Encumbrance, hunger, and less gold = more immersive roleplaying...?

Dr Midnight

Explorer
Hi everyone, I've been away for a while, but the D&D thing came back and smacked me in the face with a hearty dollop of loooove.

Now, I'm looking at starting two campaigns soon. I look forward to keeping up some ideas I've had for the months since my last campaign ended. It was what I've always known D&D to be- we ignored encumbrance and the needs of food, drink, and comfortable rest, and after the first adventure the players didn't want for any money, save for to buy powerful items. I want to change that in the future.

Mostly, I'm looking to grasp and hold that feel that the Knights of the Dinner Table seem to have. Yes, I know it's fictional, and not really the best example of a gaming group. Still, I think there's some great stuff to learn from all that I've read in those pages. The players in KoDT say things like "I'm hungry, let's stop into that tavern," or "Do they have any more of that dwarven firemead? That stuff was awesome!" or "I only have seven silver pieces. Man, we need some money, fast."

I'm planning to try some new things. Some of these are in the rules books, some are things other DMs have done, some are things I think D&D should correct in future editions:

All income halved
Characters must eat & drink regularly
Encumberance will be noted and used
PC skills kept and rolled solely by DM
Overland movement taken seriously and roleplayed
Shops only have a handful of items, based on their likelihoods, and few
special weapons
New skills, feats, etc. must be earned and justified

Nothing groundbreaking there. I feel that every one of these concepts will make the game more immersive, if something more of a hassle to keep up with. I believe the players will be far more interested in the world around them.

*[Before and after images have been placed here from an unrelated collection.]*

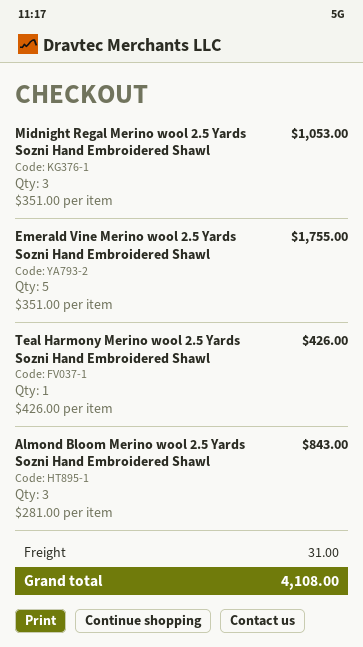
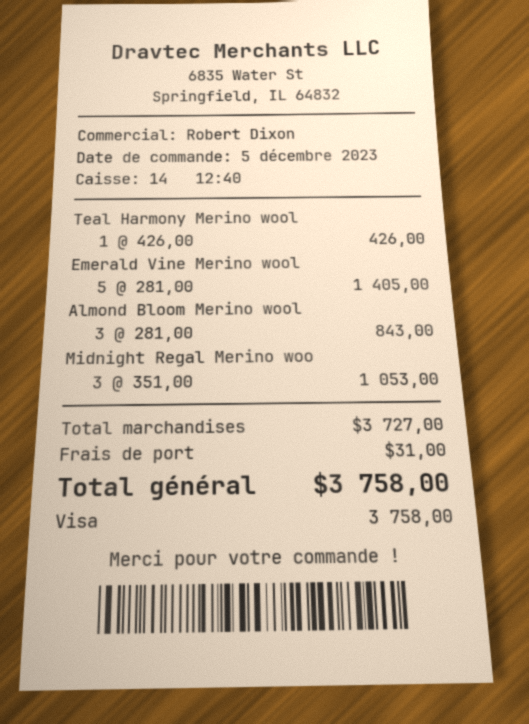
Emerald Vine Merino wool 2.5 Yards Sozni Hand Embroidered Shawl: 5 x 351.00 = 1755.00 -> 5 x 281.00 = 1405.00
total: 4108.00 -> 3758.00

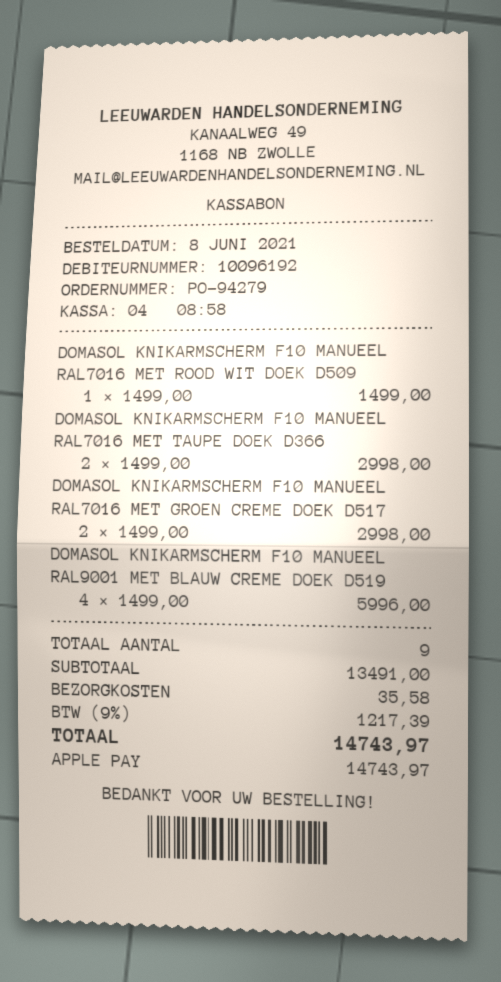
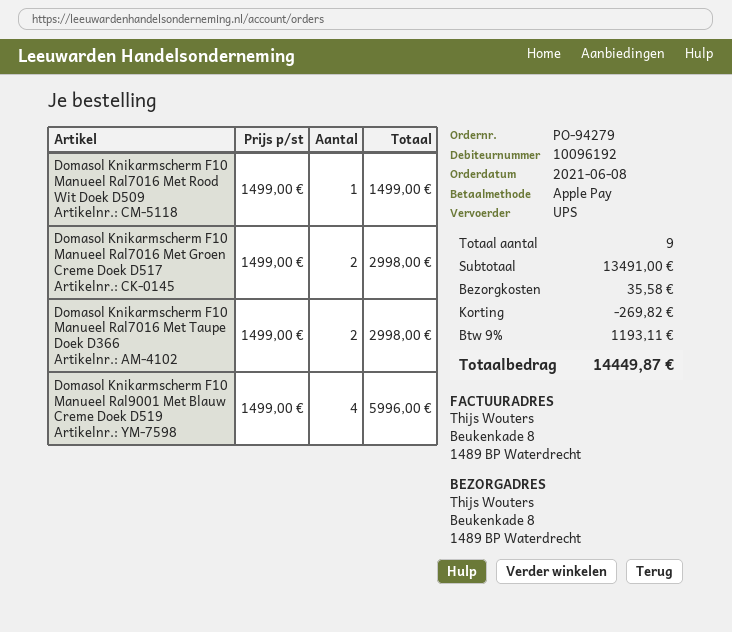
discount: none -> 269.82
tax: 9% = 1217.39 -> 9% = 1193.11
total: 14743.97 -> 14449.87

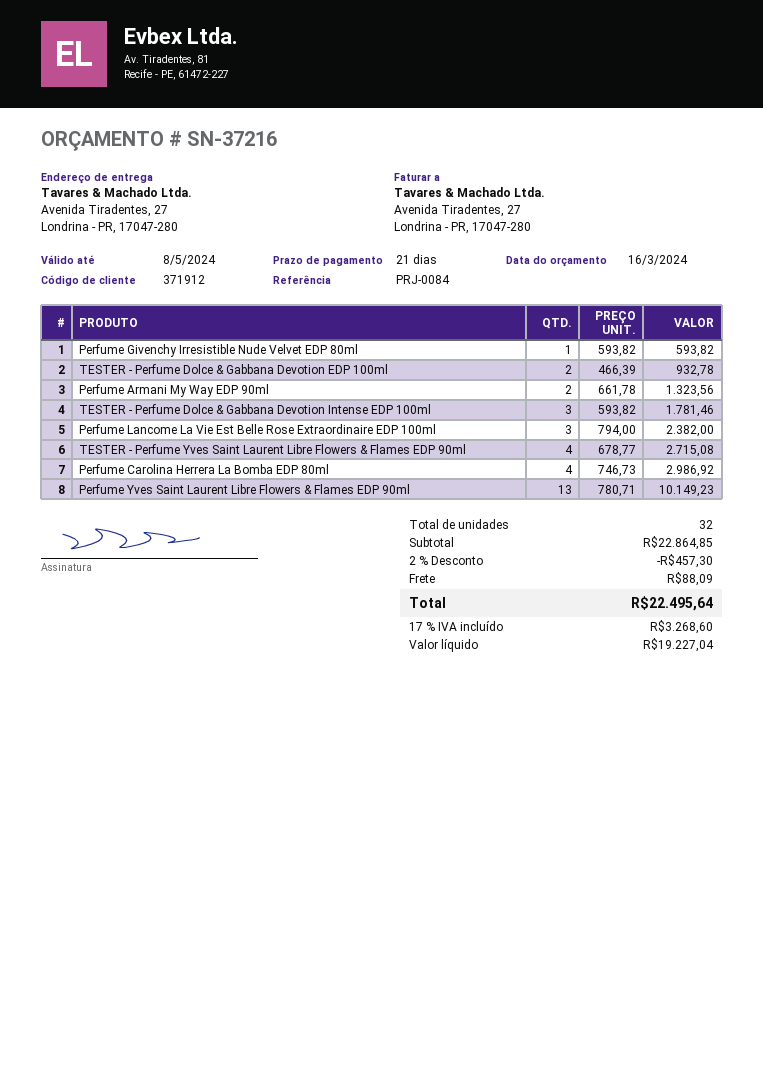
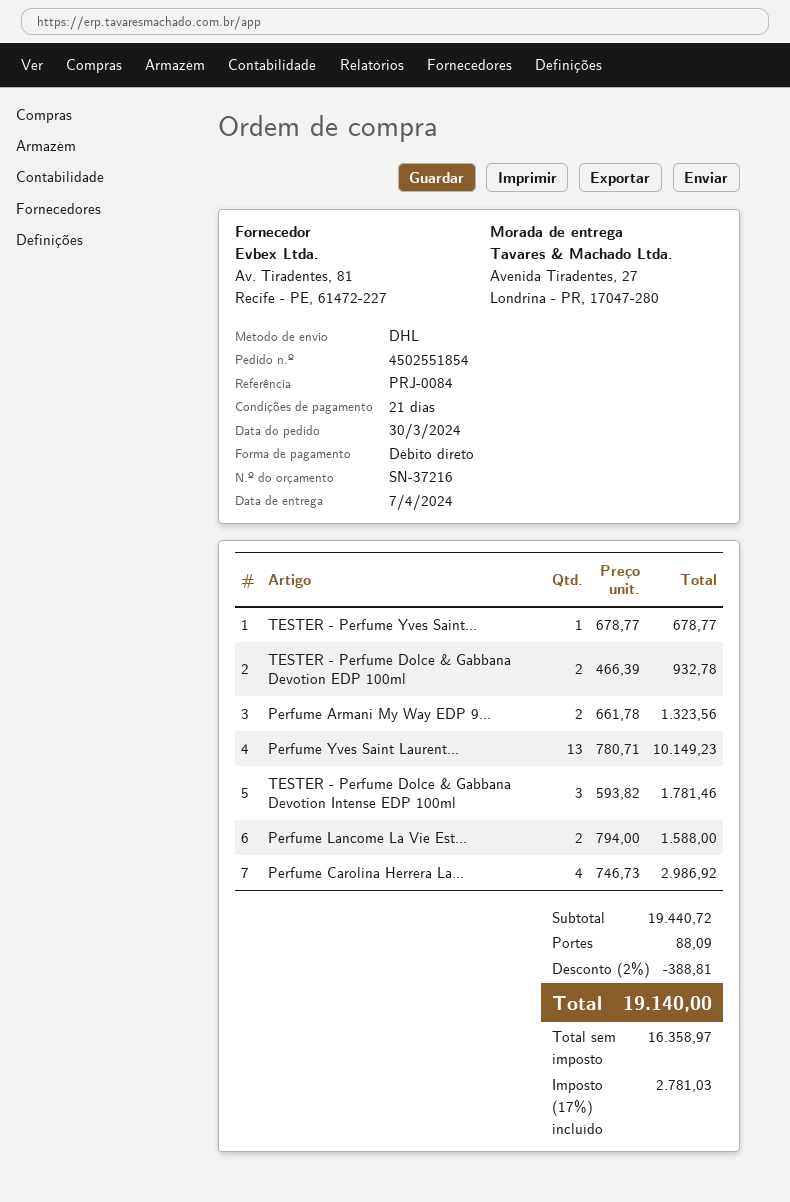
Perfume Givenchy Irresistible Nude Velvet EDP 80ml: 1 x 593.82 = 593.82 -> none
Perfume Lancome La Vie Est Belle Rose Extraordinaire EDP 100ml: 3 x 794.00 = 2382.00 -> 2 x 794.00 = 1588.00
TESTER - Perfume Yves Saint Laurent Libre Flowers & Flames EDP 90ml: 4 x 678.77 = 2715.08 -> 1 x 678.77 = 678.77
subtotal: 22864.85 -> 19440.72
discount: 2% = 457.30 -> 2% = 388.81
net: 19227.04 -> 16358.97
tax: 17% = 3268.60 -> 17% = 2781.03
total: 22495.64 -> 19140.00

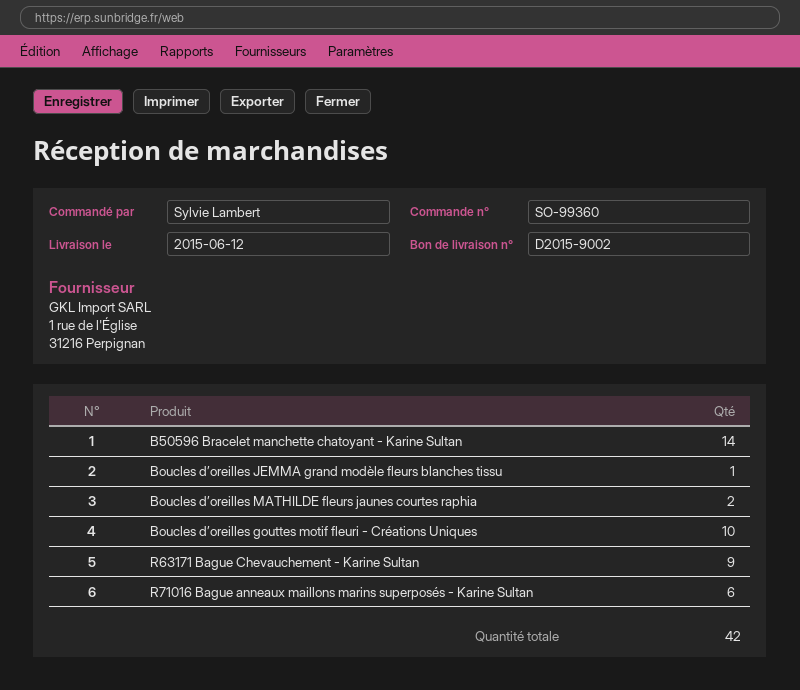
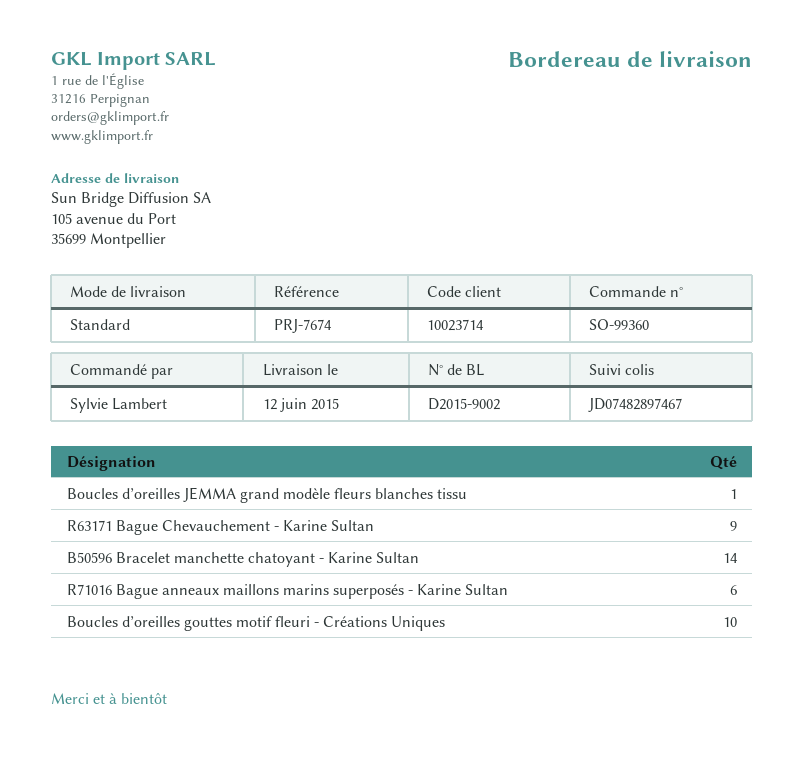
Boucles d’oreilles MATHILDE fleurs jaunes courtes raphia: 2 -> none

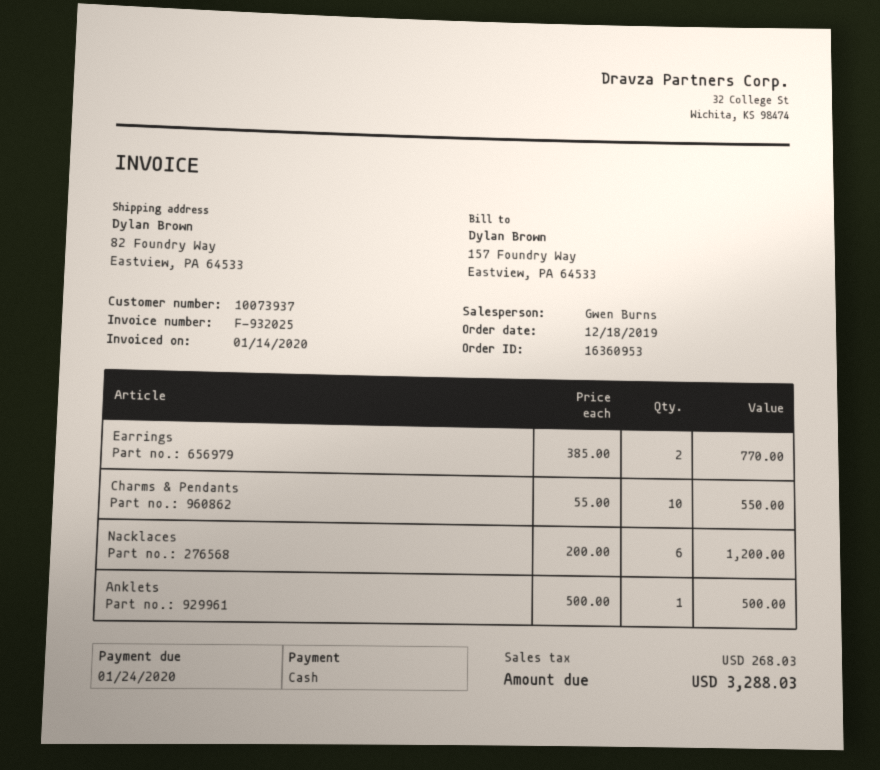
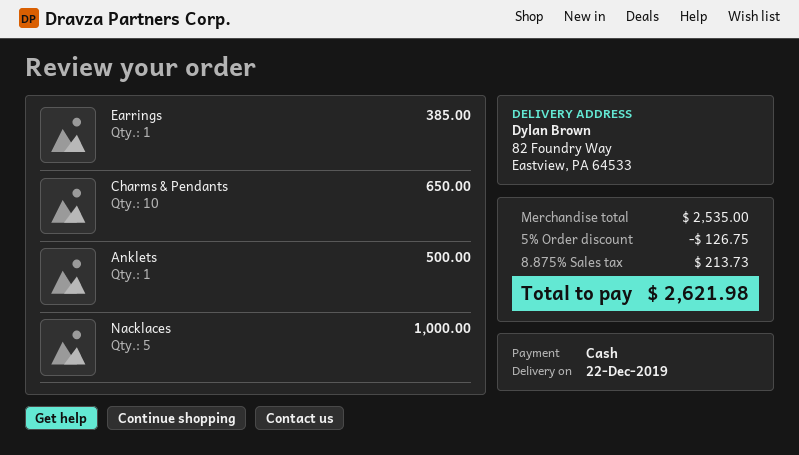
Earrings: 2 for 770.00 -> 1 for 385.00
Charms & Pendants: 10 for 550.00 -> 10 for 650.00
Nacklaces: 6 for 1200.00 -> 5 for 1000.00
discount: none -> 5% = 126.75
tax: 268.03 -> 213.73
total: 3288.03 -> 2621.98

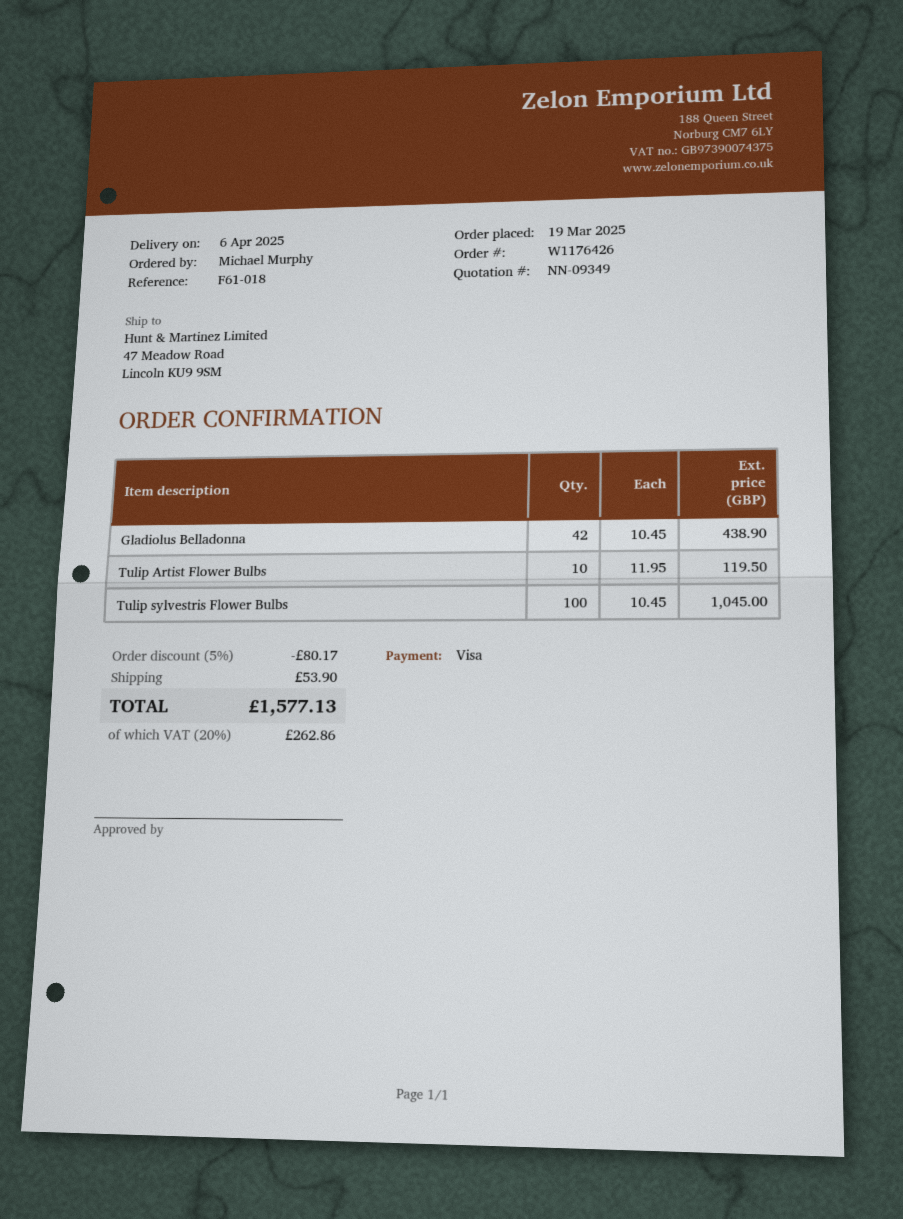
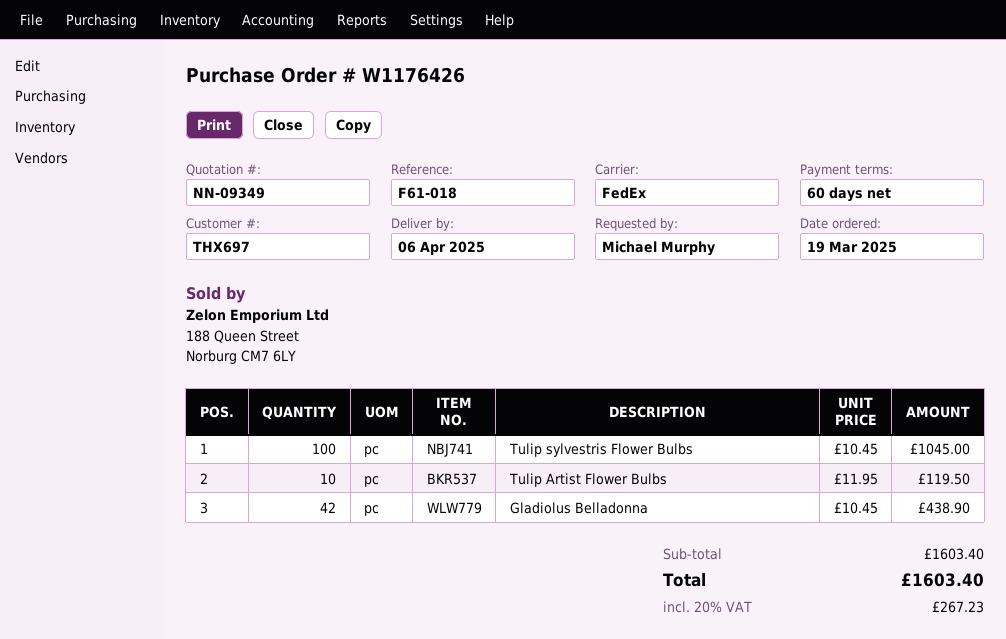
discount: 5% = 80.17 -> none
shipping: 53.90 -> none
tax: 20% = 262.86 -> 20% = 267.23
total: 1577.13 -> 1603.40

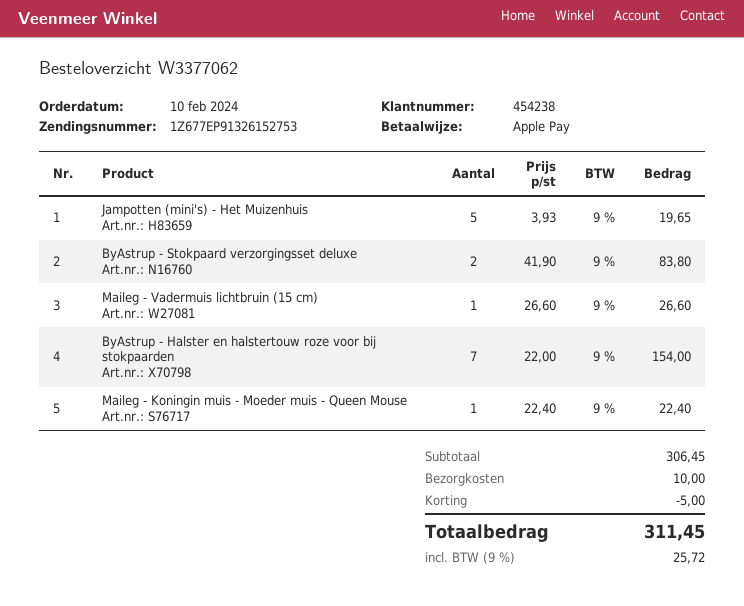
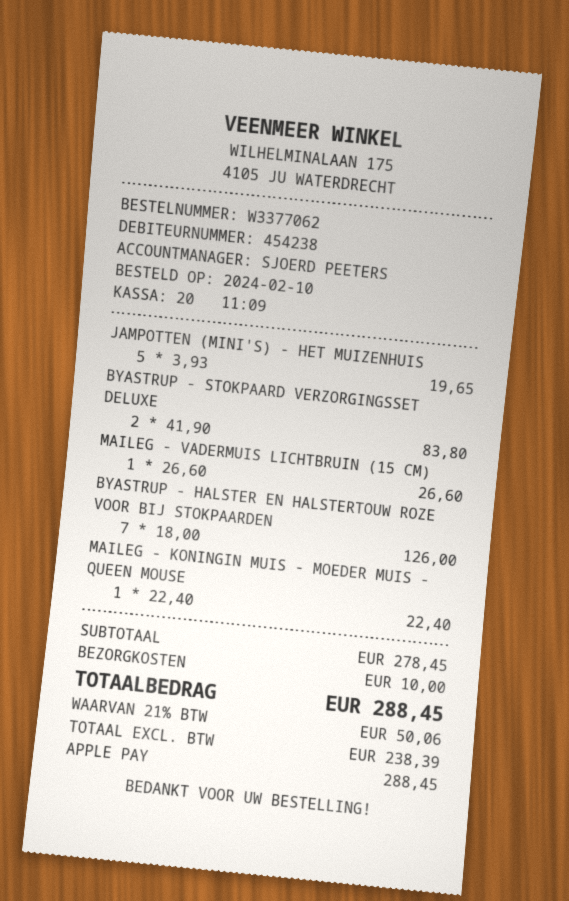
ByAstrup - Halster en halstertouw roze voor bij stokpaarden: 7 x 22.00 = 154.00 -> 7 x 18.00 = 126.00
subtotal: 306.45 -> 278.45
discount: 5.00 -> none
tax: 9% = 25.72 -> 21% = 50.06
total: 311.45 -> 288.45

What I'd like to know now is if anyone has suggestions for how to go about using some of these concepts in-game. My specific questions follow.

1. How do you keep track of a character's hunger? Do you just say "you're starting to get hungry, better find some food," or are there decent penalties you can impose on a character who's gone too long without food or drink?

2. Is there a downside to a DM rolling all PC skills, beyond his players whining about it?

3. Shops having only so many varied items is something I remember best from the FINAL FANTASY games, and I've been sad that every weapons shop in every town can likely sell you a Holy Avenger, because the DM doesn't want to spend the time determining what each shop has/hasn't that other shops do/don't. Is there a system for this, besides just rolling percentile each time a player asks if there is a certain kind of item?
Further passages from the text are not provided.